For those that want to read even more about the horrifying downfall of Detroit, there are some amazing charts that graphically show the decline of Detroit right here.

So what is the solution?

How can we fix Detroit?

Well, why don’t we just build a monorail!  Of course that sounds ridiculous, but the federal government has actually committed $25 million to construct “a streetcar line” that nobody really wants and that very few people would probably actually use.  Perhaps they could be excused for wasting so much money on a bad idea if there had not already been 24 failed attempts to develop a successful public transit system in Detroit over the past four decades.

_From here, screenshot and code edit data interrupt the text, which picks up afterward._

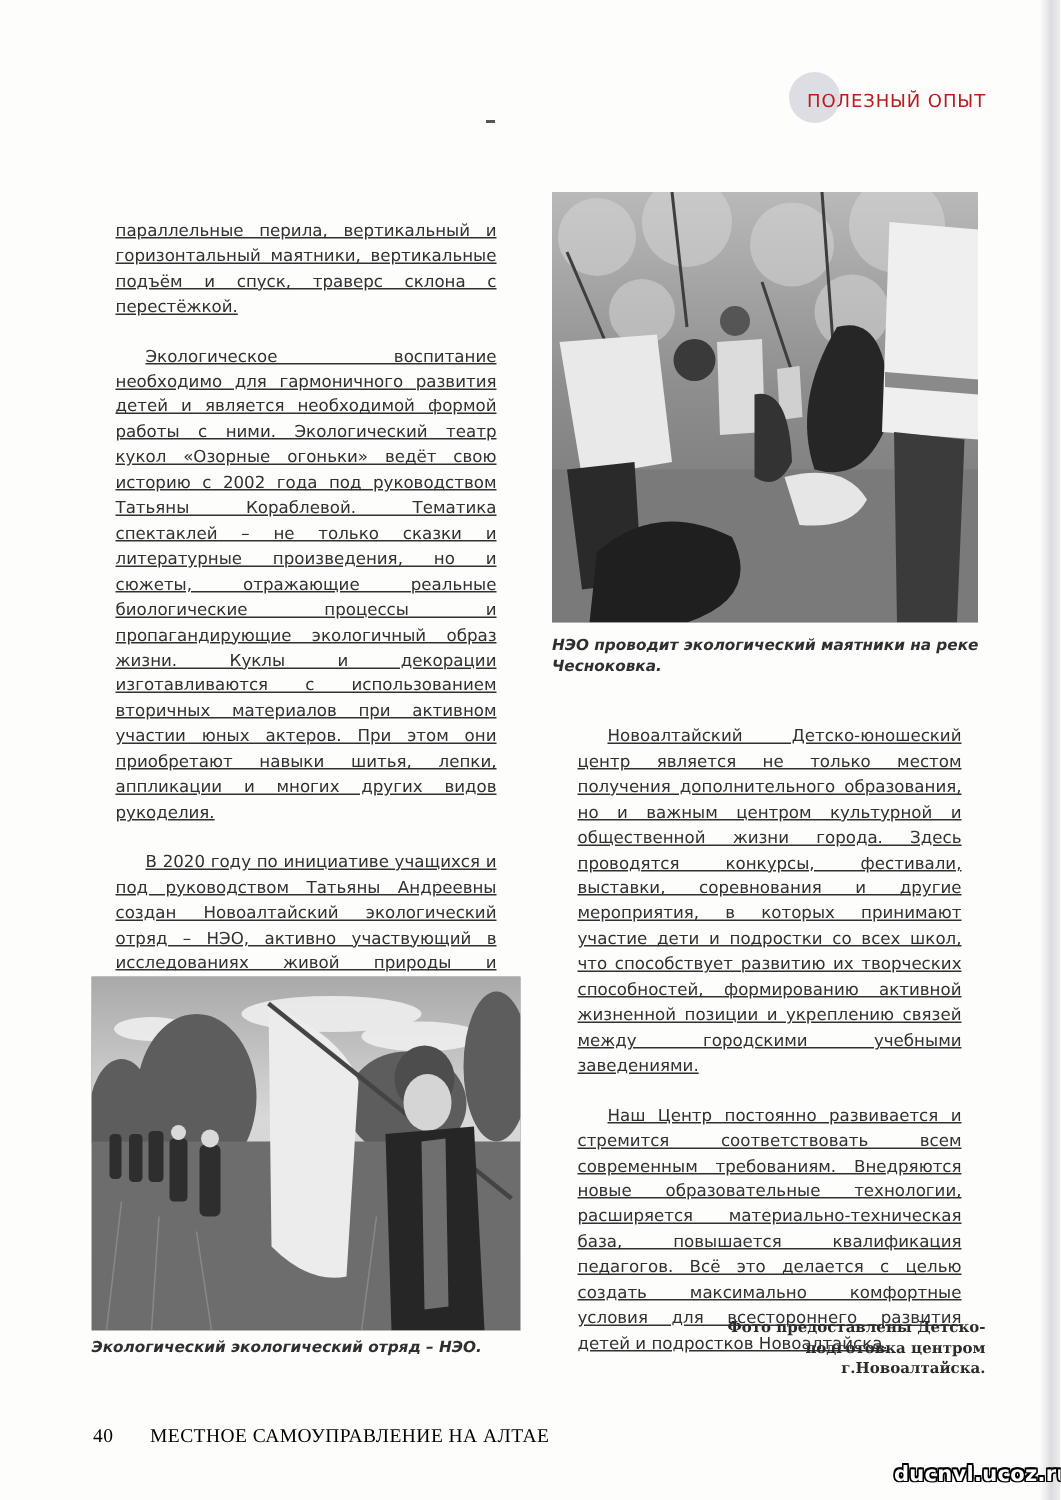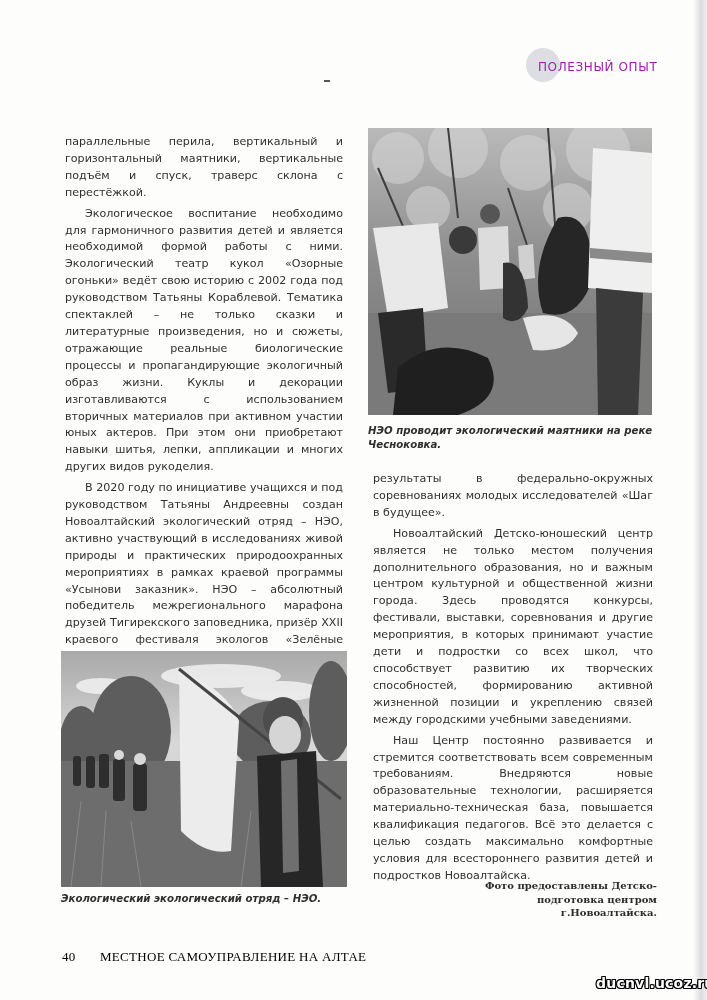"ПОЛЕЗНЫЙ ОПЫТ" .section-tag .label { color: #a21caf -> #b91c1c }
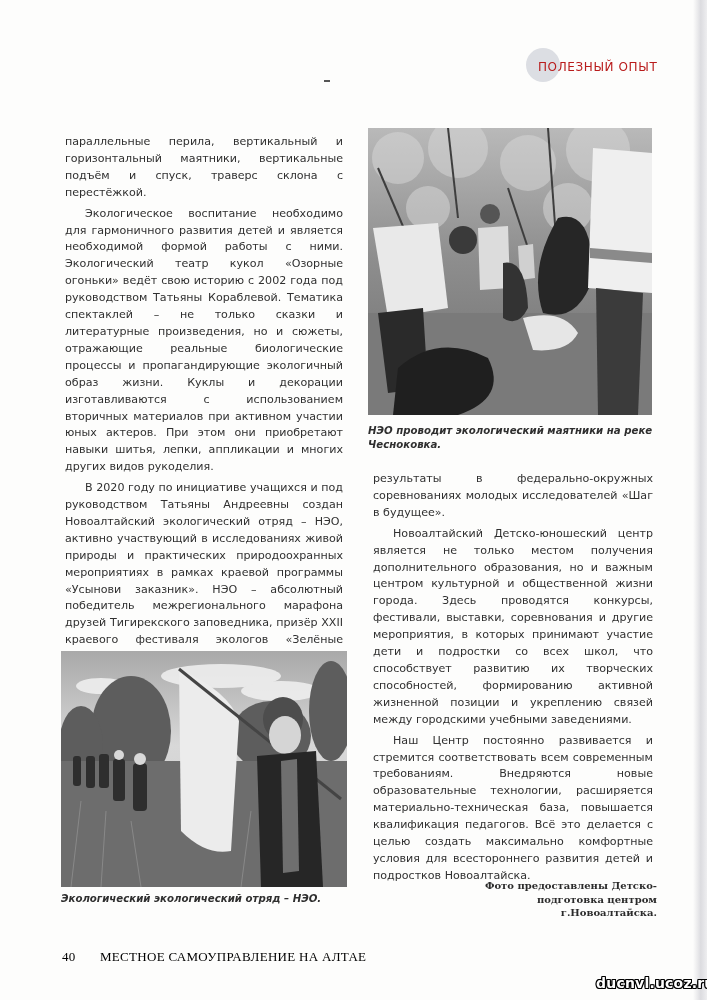"параллельные перила, вертикальный и" .col p { margin: 4px -> 16px; text-decoration: none -> underline }
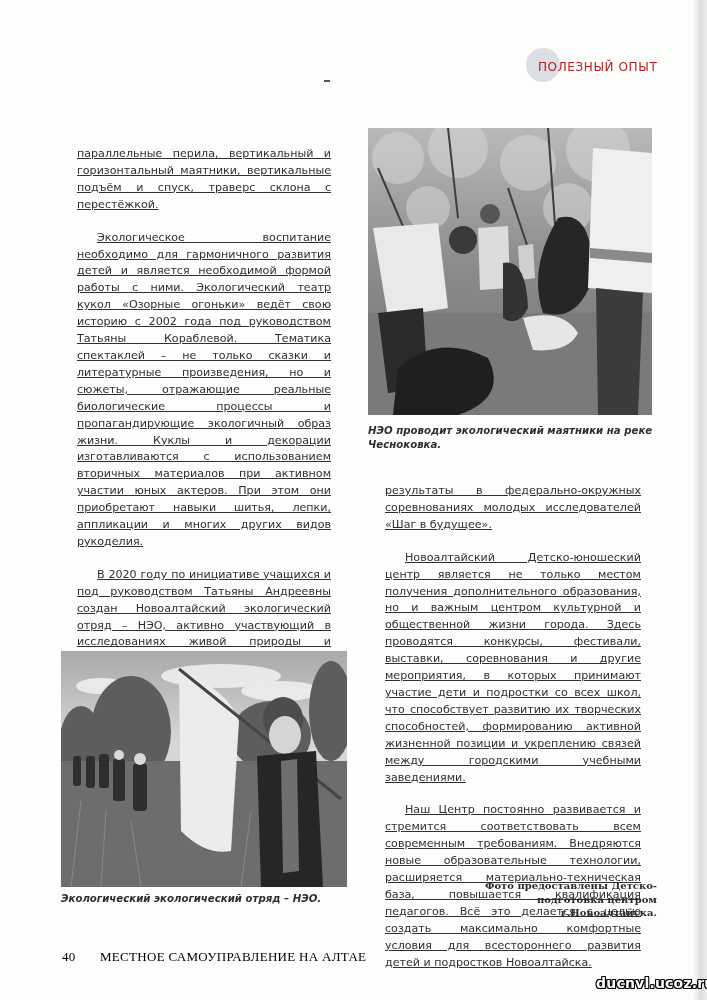"результаты в федерально-окружных" p { html: <p>результаты в федерально-окружных соревнованиях молодых исследователей «Шаг в будущее».</p> -> none }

Well, why don’t we just build a bunch of theme parks instead?  After all, tourists would just flock to Detroit, right?

It has been suggested that Detroit would be ideal for an “automotive theme park”, and there is actually one group of investors that wants to turn some of the worst areas of Detroit into a “zombie theme park”.

What will they think of next?

Actually, a much better idea would have been to not allow millions of our good paying manufacturing jobs to be shipped to the other side of the world, but it is too late for that at this point.

But once again, please do not look down on the city of Detroit.  Instead, let the city of Detroit serve as a warning for the rest of us.

The truth is that the entire U.S. economy is in an advanced state of decline…

-The percentage of the civilian labor force in the United States that is employed has been steadily declining every single year since 2006.

-An astounding 53 percent of all American workers make less than $30,000 a year.

-Amazingly, there are hundreds of thousands of Americans with either Master’s degrees or Ph.D.s that are enrolled in the food stamp program at this point.

We are a nation that consumes far more wealth than we produce, we are a nation that is constantly bleeding jobs, businesses and wealth, and we are a nation that is going deeper into debt with each passing day.

Yes, Detroit may have gone over the edge into economic oblivion first, but the rest of the nation is steamrolling down the exact same path that Detroit has gone.

Is it too late for us to change direction?

Please feel free to share your thoughts on that question by leaving a comment below…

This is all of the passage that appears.